A joint US-Europe satellite mission, which measured sea level rise for 11 years, ends due to a wreck of the spacecraft's power system, officials said Friday.
The Jason 2 satellite was scheduled to be operational for three to five years, but survived its lifetime and continued to collect accurate sea level measurements by launching a replacement spacecraft – Jason 3 – in January 2016.
During his 11-year mission, Jason 2 recorded nearly 2 centimeters (5 centimeters) of global sea level rise, observational scientists explain the rise in average global temperatures.
"Today we celebrate the end of this hugely successful international mission," said Thomas Zurbbuchen, associate administrator of NASA's Science Mission Directorate. "Jason-2 / OSTM has provided a unique understanding of the ocean currents and sea level rise with significant benefits for sea forecasting, meteorology and our understanding of climate change."
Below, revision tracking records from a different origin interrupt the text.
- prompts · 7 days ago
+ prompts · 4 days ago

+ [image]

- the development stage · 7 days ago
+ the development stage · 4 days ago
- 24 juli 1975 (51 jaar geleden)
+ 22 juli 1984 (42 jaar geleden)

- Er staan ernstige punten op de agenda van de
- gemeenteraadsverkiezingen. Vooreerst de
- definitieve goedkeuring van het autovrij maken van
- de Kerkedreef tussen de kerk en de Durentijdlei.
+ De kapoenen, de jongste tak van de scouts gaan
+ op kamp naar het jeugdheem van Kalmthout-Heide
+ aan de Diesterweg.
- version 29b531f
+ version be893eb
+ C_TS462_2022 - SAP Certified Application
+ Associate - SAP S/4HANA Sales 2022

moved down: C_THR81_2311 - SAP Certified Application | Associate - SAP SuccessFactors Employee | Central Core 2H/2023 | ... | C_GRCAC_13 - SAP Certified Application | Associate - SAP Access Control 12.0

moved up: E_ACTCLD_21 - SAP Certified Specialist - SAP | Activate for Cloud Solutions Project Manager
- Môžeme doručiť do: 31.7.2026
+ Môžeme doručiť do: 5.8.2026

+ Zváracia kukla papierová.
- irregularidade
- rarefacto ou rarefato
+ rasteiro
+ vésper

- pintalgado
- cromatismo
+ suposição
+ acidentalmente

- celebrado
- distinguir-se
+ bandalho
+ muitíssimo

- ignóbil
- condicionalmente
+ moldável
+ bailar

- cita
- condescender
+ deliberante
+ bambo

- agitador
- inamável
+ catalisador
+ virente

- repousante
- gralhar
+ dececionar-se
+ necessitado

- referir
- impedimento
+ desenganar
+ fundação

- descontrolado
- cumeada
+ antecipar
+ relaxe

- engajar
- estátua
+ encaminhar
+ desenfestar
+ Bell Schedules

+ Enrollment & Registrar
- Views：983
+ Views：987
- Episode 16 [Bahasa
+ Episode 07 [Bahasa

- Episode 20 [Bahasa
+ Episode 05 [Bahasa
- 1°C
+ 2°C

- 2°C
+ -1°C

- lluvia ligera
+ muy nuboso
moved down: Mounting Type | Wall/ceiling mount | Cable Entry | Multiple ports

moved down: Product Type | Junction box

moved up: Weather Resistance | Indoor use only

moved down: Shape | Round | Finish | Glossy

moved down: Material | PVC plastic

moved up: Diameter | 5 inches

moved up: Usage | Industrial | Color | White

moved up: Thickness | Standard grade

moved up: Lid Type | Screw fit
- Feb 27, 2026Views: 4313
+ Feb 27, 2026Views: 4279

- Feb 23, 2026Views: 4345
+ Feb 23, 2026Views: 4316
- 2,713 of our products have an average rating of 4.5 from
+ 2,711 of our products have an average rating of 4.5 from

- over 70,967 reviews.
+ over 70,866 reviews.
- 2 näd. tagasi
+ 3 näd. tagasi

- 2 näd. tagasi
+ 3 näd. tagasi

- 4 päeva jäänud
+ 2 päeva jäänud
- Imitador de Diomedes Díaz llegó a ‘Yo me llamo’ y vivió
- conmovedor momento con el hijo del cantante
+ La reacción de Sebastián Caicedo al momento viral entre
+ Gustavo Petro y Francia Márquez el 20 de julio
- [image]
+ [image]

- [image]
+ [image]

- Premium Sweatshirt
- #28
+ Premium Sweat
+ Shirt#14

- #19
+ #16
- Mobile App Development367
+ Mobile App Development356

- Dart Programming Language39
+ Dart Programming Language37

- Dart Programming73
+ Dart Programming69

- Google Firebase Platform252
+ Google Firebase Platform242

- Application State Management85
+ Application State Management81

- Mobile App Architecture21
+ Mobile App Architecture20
Ground commands noticed signs of aging on the Jason 2 satellite in 2017, and officials ordered dispatchers at NOAA's Maryland Satellite Operations Center to command the spacecraft to move from its original 830 miles (1336 kilometers) to orbit. from other operational missions.
Jason 2 also depleted excess fuel reserves in 2017, but the satellite continued to collect scientific data. Lower orbit meant that measurements of the same location in the Jason 2 ocean were rarer, but the resolution of the data improved, allowing scientists to conduct marine gravity and map the seafloor topography.
The Jason 2 satellite, also called the Oceanic Topography Mission, was launched on June 20 aboard the Landing 2 Missile from the Wendenberg Air Force Base, California.
Jason 2 is a joint mission developed and funded by NASA, NOAA, the French space agency CNES and Eumetsat, which owns and manages European weather satellites.